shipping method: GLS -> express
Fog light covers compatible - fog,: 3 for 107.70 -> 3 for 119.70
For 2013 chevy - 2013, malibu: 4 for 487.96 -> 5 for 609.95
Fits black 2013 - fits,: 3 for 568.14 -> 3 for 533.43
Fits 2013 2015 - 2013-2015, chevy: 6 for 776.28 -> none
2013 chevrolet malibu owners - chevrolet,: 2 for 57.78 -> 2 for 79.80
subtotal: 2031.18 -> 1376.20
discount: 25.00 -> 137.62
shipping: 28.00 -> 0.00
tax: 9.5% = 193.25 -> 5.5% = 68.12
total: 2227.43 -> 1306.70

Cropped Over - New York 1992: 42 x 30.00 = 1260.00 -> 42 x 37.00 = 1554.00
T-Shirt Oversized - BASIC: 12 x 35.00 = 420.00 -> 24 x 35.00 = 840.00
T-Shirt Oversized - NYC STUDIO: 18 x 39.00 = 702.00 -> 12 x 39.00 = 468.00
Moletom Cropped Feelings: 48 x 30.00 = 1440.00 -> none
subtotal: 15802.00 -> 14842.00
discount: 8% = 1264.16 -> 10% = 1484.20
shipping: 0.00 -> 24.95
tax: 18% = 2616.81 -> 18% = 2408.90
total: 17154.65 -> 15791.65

* * *

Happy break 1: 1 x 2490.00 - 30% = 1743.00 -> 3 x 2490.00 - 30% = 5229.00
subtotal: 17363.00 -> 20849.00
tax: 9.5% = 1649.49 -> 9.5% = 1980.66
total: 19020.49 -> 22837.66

Task brief ▸
How many of the lines above contain the word "chevy"? Give the number alone.

Answer section ▸
2